◆ **Aim of the exercise**:
Would you copy the lines below exactly and omit the images?

(Items from a dataset)
• • • • •

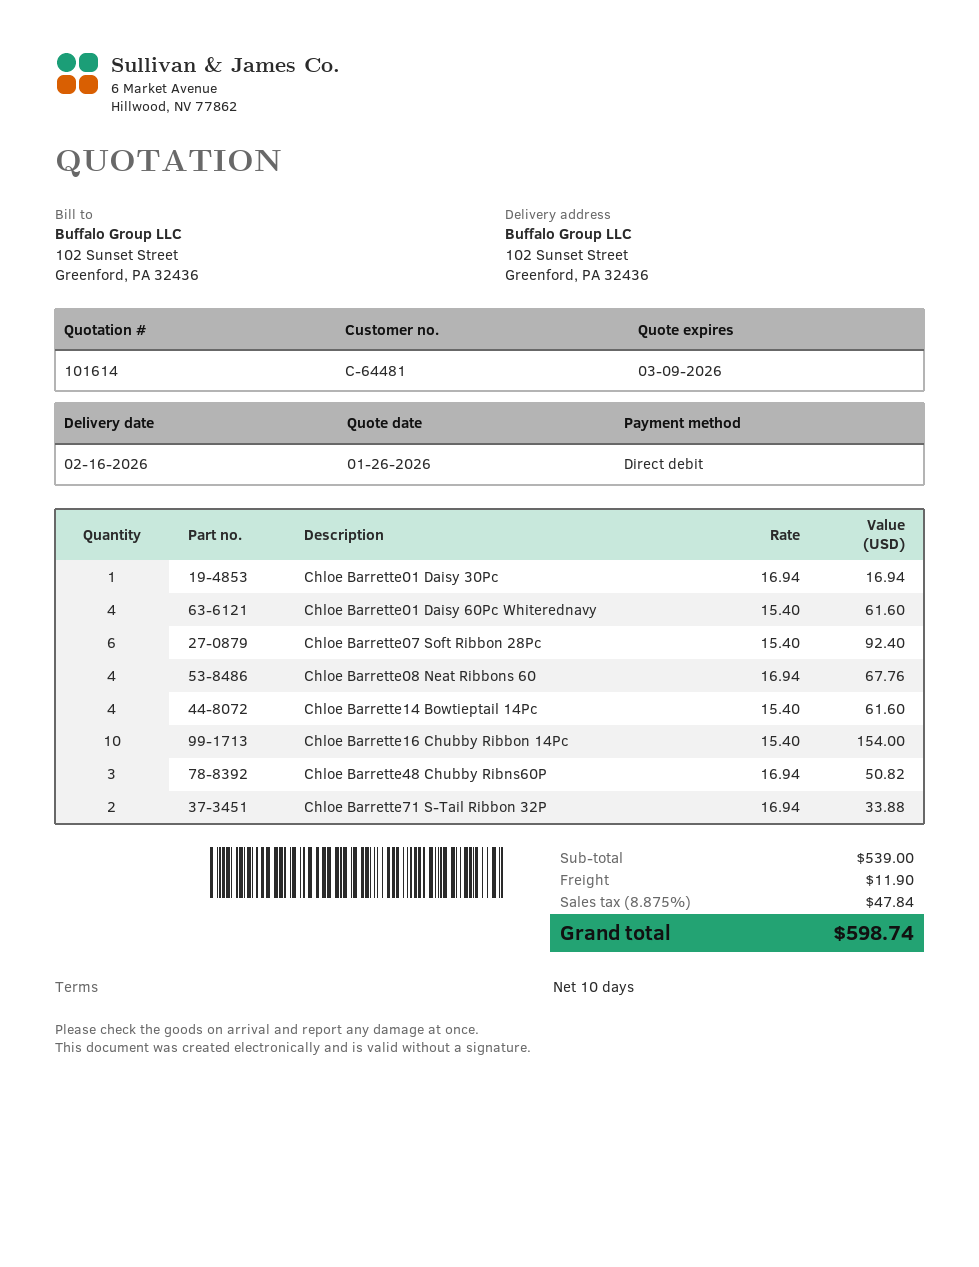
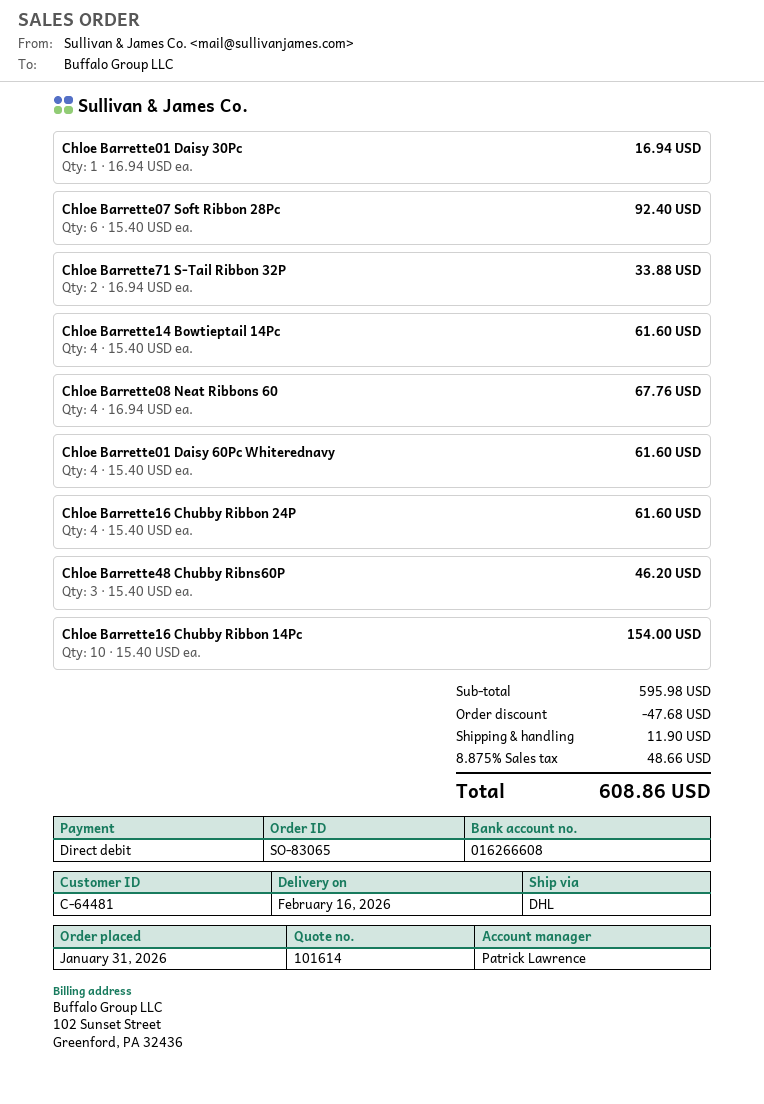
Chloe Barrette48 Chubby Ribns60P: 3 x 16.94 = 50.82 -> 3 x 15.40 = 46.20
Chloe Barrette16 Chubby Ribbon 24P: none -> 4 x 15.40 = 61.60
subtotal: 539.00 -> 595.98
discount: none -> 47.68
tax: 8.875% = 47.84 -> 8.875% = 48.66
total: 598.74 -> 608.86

• • • • •

◆ **The completed task**:
Chloe Barrette48 Chubby Ribns60P: 3 x 16.94 = 50.82 -> 3 x 15.40 = 46.20
Chloe Barrette16 Chubby Ribbon 24P: none -> 4 x 15.40 = 61.60
subtotal: 539.00 -> 595.98
discount: none -> 47.68
tax: 8.875% = 47.84 -> 8.875% = 48.66
total: 598.74 -> 608.86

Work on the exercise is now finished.